La société argentine Kilimo, spécialisée dans la gestion de l'irrigation, combine des données satellitaires, des données de terrain et des données météorologiques dans une plateforme que les agriculteurs peuvent utiliser pour augmenter les rendements des cultures et accroître l'efficacité de l'eau jusqu'à 70 %. Lors d'un tour de table à la fin de l'année dernière, l'entreprise a reçu un montant non divulgué de la part du fonds d'investissement régional Kamay Ventures. Elle estime que sa plateforme a permis aux utilisateurs d'économiser jusqu'à 50 milliards de litres d'eau l'année dernière.

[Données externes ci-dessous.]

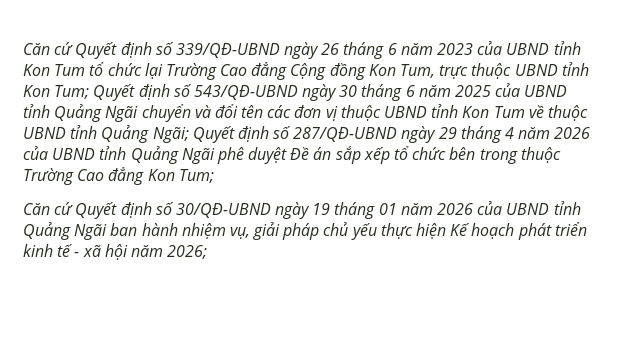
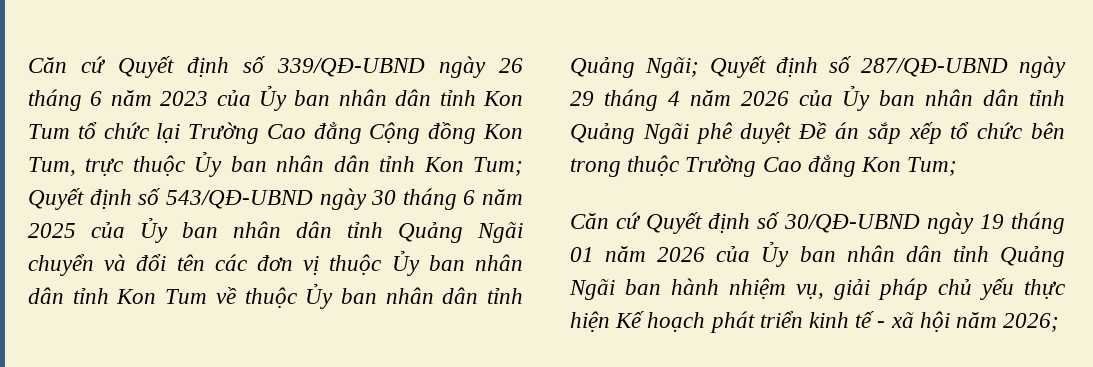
- Căn cứ Quyết định số 339/QĐ-UBND ngày 26 tháng 6 năm 2023 của UBND tỉnh Kon Tum tổ chức lại Trường Cao đẳng Cộng đồng Kon Tum, trực thuộc UBND tỉnh Kon Tum;
+ Căn cứ Quyết định số 339/QĐ-UBND ngày 26 tháng 6 năm 2023 của Ủy ban nhân dân tỉnh Kon Tum tổ chức lại Trường Cao đẳng Cộng đồng Kon Tum, trực thuộc Ủy ban nhân dân tỉnh Kon Tum;
- Quyết định số 543/QĐ-UBND ngày 30 tháng 6 năm 2025 của UBND tỉnh Quảng Ngãi chuyển và đổi tên các đơn vị thuộc UBND tỉnh Kon Tum về thuộc UBND tỉnh Quảng Ngãi;
+ Quyết định số 543/QĐ-UBND ngày 30 tháng 6 năm 2025 của Ủy ban nhân dân tỉnh Quảng Ngãi chuyển và đổi tên các đơn vị thuộc Ủy ban nhân dân tỉnh Kon Tum về thuộc Ủy ban nhân dân tỉnh Quảng Ngãi;
- Quyết định số 287/QĐ-UBND ngày 29 tháng 4 năm 2026 của UBND tỉnh Quảng Ngãi phê duyệt Đề án sắp xếp tổ chức bên trong thuộc Trường Cao đẳng Kon Tum;
+ Quyết định số 287/QĐ-UBND ngày 29 tháng 4 năm 2026 của Ủy ban nhân dân tỉnh Quảng Ngãi phê duyệt Đề án sắp xếp tổ chức bên trong thuộc Trường Cao đẳng Kon Tum;
- Căn cứ Quyết định số 30/QĐ-UBND ngày 19 tháng 01 năm 2026 của UBND tỉnh Quảng Ngãi ban hành nhiệm vụ, giải pháp chủ yếu thực hiện Kế hoạch phát triển kinh tế - xã hội năm 2026;
+ Căn cứ Quyết định số 30/QĐ-UBND ngày 19 tháng 01 năm 2026 của Ủy ban nhân dân tỉnh Quảng Ngãi ban hành nhiệm vụ, giải pháp chủ yếu thực hiện Kế hoạch phát triển kinh tế - xã hội năm 2026;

Parallèlement, en décembre, la société chilienne WiseConn, spécialisée dans le géoréférencement de l'irrigation, a bouclé un tour de table de série B mené par la société américaine de capital-investissement et de capital-risque Morningside Group, et prévoit d'utiliser les fonds pour s'étendre en Australie, au Brésil et en Europe d'ici à 2023. L'entreprise utilise des technologies basées sur le cloud pour aider les agriculteurs à gérer l'utilisation de l'eau au Mexique, au Pérou, en Colombie, en Amérique centrale et aux États-Unis.
Les marchés émergents seront touchés de manière disproportionnée par les catastrophes induites par le changement climatique, telles que les sécheresses et les inondations. Alors que les technologies d'apprentissage automatique prédictif sont utilisées pour aider les agriculteurs à faire face aux risques ainsi qu'à atténuer les dommages causés par les catastrophes, le soutien financier peut aider les agriculteurs à se remettre des catastrophes sans sacrifier la productivité.
En Afrique, les plateformes numériques ciblant les agriculteurs ont bénéficié de l'expansion des paiements mobiles et d'autres technologies qui favorisent l'inclusion financière.
L'entreprise malienne OKO vend des services de micro-assurance aux petits exploitants agricoles. Elle en propose environ 18 500 dans son pays d'origine, en Ouganda et en Côte d'Ivoire. Son modèle commercial s'appuie sur des données satellitaires et des capteurs qui suivent les tendances météorologiques, ce qui permet à l'entreprise de déployer automatiquement une assistance financière aux agriculteurs touchés par des inondations ou des sécheresses.
Une autre start-up africaine, ThriveAgric, du Nigeria, fournit des données et des solutions de crédit à son réseau de 500 000 petits exploitants agricoles, qui produisent environ 5 % des céréales cultivées dans le pays. Le mois dernier, l'entreprise a été désignée lauréate pour l'Afrique de l'Ouest du concours annuel Agricultural Youth Technology Challenge, ce qui lui a permis d'obtenir un financement supplémentaire d'un million de dollars.